[Recorded data]
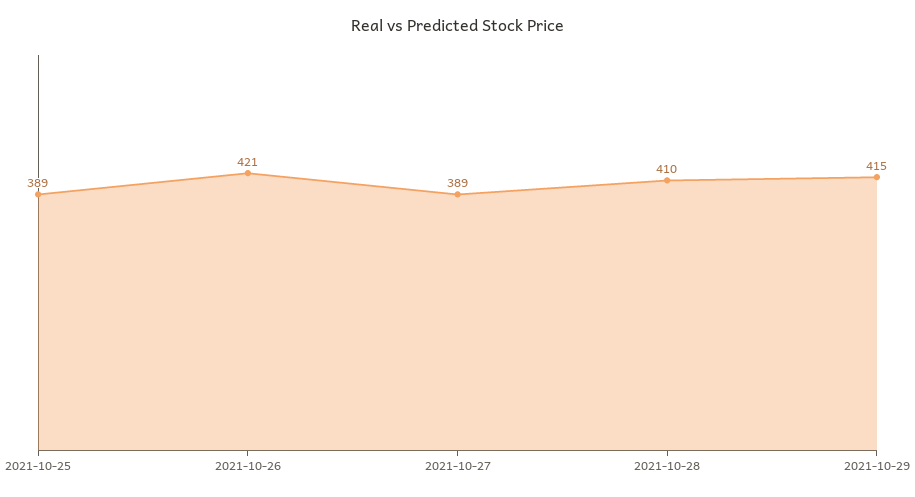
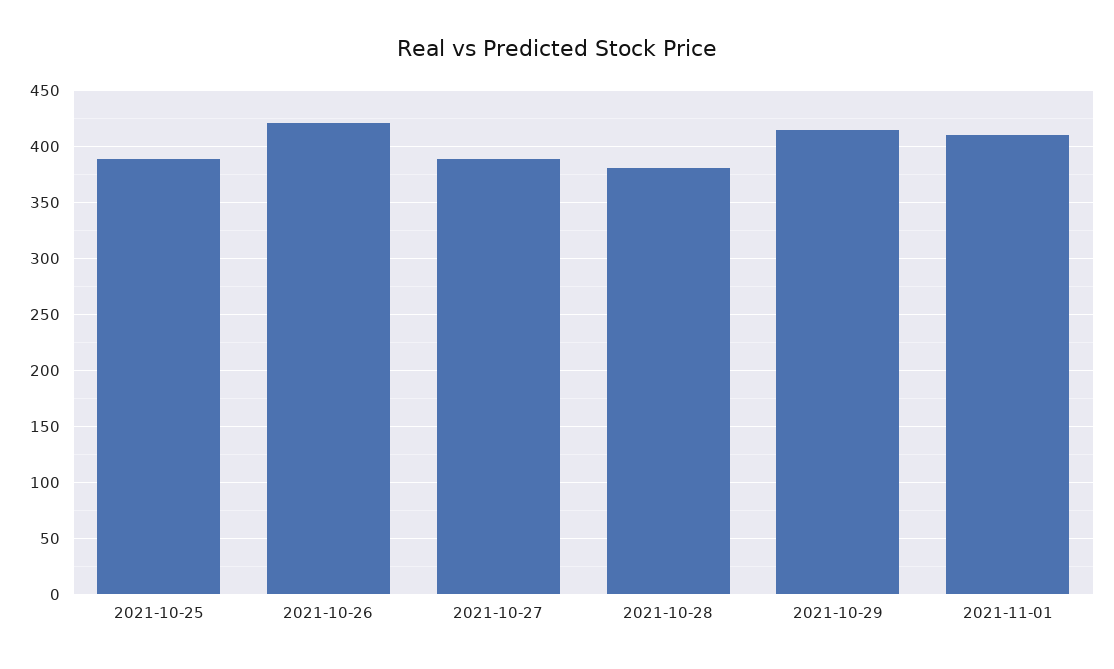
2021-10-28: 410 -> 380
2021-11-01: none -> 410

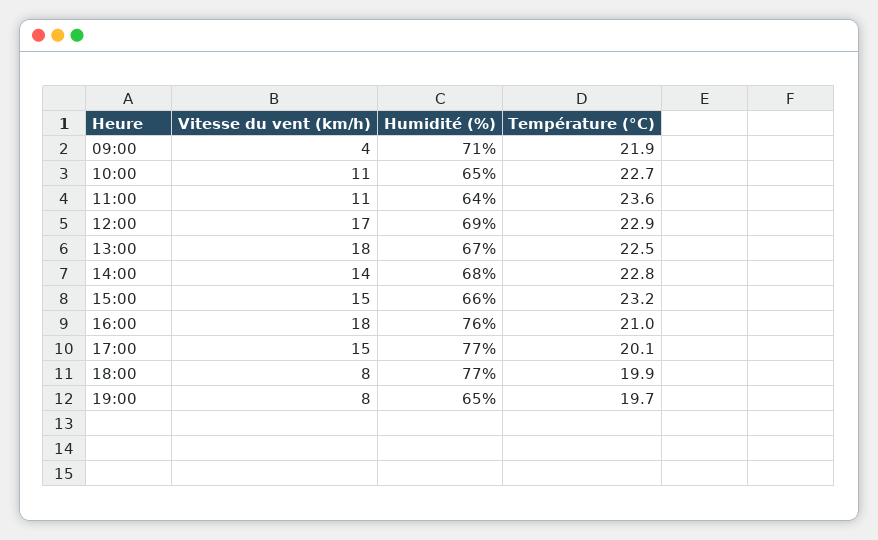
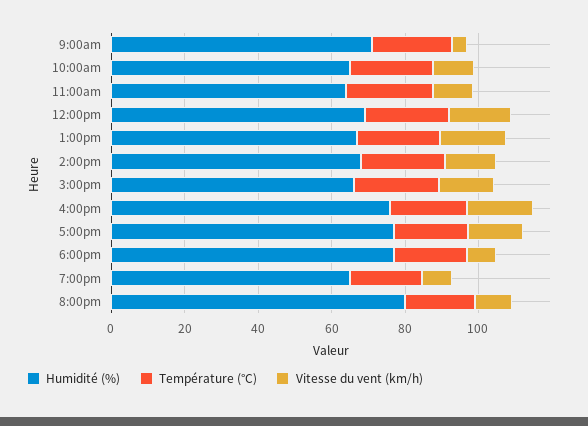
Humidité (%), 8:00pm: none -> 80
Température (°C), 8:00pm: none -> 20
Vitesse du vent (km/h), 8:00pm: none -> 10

[Assignment]
All the lines that hold the word "none" must appear in the answer, copied from the records.

[Task result]
2021-11-01: none -> 410
Humidité (%), 8:00pm: none -> 80
Température (°C), 8:00pm: none -> 20
Vitesse du vent (km/h), 8:00pm: none -> 10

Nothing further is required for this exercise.